BEGIN MATERIAL FOR THE TASK

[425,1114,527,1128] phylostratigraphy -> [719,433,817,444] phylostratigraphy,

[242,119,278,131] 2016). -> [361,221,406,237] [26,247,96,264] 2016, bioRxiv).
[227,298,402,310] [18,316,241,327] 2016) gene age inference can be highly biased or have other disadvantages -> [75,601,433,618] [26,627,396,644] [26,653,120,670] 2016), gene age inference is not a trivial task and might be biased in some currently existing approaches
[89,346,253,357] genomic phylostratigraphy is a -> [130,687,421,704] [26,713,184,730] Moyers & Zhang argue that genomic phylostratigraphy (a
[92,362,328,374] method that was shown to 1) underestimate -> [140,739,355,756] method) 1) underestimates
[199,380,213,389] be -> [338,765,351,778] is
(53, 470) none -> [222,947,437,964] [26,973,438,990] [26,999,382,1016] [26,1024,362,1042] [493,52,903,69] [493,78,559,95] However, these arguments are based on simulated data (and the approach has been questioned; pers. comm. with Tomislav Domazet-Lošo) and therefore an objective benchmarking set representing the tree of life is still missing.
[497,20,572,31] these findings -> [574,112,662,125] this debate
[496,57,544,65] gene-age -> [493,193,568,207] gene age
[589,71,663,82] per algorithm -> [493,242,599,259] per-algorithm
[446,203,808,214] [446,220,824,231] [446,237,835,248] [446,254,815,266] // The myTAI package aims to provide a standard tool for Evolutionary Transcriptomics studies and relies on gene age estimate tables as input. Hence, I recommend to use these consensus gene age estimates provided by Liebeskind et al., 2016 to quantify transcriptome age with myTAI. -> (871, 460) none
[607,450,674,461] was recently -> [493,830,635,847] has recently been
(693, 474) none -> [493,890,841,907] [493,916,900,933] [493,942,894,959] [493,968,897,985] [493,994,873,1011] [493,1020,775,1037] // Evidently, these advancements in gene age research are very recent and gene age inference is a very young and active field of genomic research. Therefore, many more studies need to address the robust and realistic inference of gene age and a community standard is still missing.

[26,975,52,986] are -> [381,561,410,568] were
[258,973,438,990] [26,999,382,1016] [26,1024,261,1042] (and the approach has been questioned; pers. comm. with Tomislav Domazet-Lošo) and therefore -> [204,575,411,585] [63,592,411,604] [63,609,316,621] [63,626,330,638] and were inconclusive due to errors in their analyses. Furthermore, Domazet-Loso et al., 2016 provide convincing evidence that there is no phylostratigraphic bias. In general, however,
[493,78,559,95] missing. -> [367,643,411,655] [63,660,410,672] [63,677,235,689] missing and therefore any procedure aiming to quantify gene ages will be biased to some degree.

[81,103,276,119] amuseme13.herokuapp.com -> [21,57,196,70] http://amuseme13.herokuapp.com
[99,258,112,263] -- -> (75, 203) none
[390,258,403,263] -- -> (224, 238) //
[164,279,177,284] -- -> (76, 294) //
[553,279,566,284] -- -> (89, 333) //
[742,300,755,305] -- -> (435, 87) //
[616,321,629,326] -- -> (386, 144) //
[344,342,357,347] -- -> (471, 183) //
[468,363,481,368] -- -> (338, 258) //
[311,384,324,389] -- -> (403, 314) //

END MATERIAL FOR THE TASK

Line by line, copy the data above.

[425,1114,527,1128] phylostratigraphy -> [719,433,817,444] phylostratigraphy,

[242,119,278,131] 2016). -> [361,221,406,237] [26,247,96,264] 2016, bioRxiv).
[227,298,402,310] [18,316,241,327] 2016) gene age inference can be highly biased or have other disadvantages -> [75,601,433,618] [26,627,396,644] [26,653,120,670] 2016), gene age inference is not a trivial task and might be biased in some currently existing approaches
[89,346,253,357] genomic phylostratigraphy is a -> [130,687,421,704] [26,713,184,730] Moyers & Zhang argue that genomic phylostratigraphy (a
[92,362,328,374] method that was shown to 1) underestimate -> [140,739,355,756] method) 1) underestimates
[199,380,213,389] be -> [338,765,351,778] is
(53, 470) none -> [222,947,437,964] [26,973,438,990] [26,999,382,1016] [26,1024,362,1042] [493,52,903,69] [493,78,559,95] However, these arguments are based on simulated data (and the approach has been questioned; pers. comm. with Tomislav Domazet-Lošo) and therefore an objective benchmarking set representing the tree of life is still missing.
[497,20,572,31] these findings -> [574,112,662,125] this debate
[496,57,544,65] gene-age -> [493,193,568,207] gene age
[589,71,663,82] per algorithm -> [493,242,599,259] per-algorithm
[446,203,808,214] [446,220,824,231] [446,237,835,248] [446,254,815,266] // The myTAI package aims to provide a standard tool for Evolutionary Transcriptomics studies and relies on gene age estimate tables as input. Hence, I recommend to use these consensus gene age estimates provided by Liebeskind et al., 2016 to quantify transcriptome age with myTAI. -> (871, 460) none
[607,450,674,461] was recently -> [493,830,635,847] has recently been
(693, 474) none -> [493,890,841,907] [493,916,900,933] [493,942,894,959] [493,968,897,985] [493,994,873,1011] [493,1020,775,1037] // Evidently, these advancements in gene age research are very recent and gene age inference is a very young and active field of genomic research. Therefore, many more studies need to address the robust and realistic inference of gene age and a community standard is still missing.

[26,975,52,986] are -> [381,561,410,568] were
[258,973,438,990] [26,999,382,1016] [26,1024,261,1042] (and the approach has been questioned; pers. comm. with Tomislav Domazet-Lošo) and therefore -> [204,575,411,585] [63,592,411,604] [63,609,316,621] [63,626,330,638] and were inconclusive due to errors in their analyses. Furthermore, Domazet-Loso et al., 2016 provide convincing evidence that there is no phylostratigraphic bias. In general, however,
[493,78,559,95] missing. -> [367,643,411,655] [63,660,410,672] [63,677,235,689] missing and therefore any procedure aiming to quantify gene ages will be biased to some degree.

[81,103,276,119] amuseme13.herokuapp.com -> [21,57,196,70] http://amuseme13.herokuapp.com
[99,258,112,263] -- -> (75, 203) none
[390,258,403,263] -- -> (224, 238) //
[164,279,177,284] -- -> (76, 294) //
[553,279,566,284] -- -> (89, 333) //
[742,300,755,305] -- -> (435, 87) //
[616,321,629,326] -- -> (386, 144) //
[344,342,357,347] -- -> (471, 183) //
[468,363,481,368] -- -> (338, 258) //
[311,384,324,389] -- -> (403, 314) //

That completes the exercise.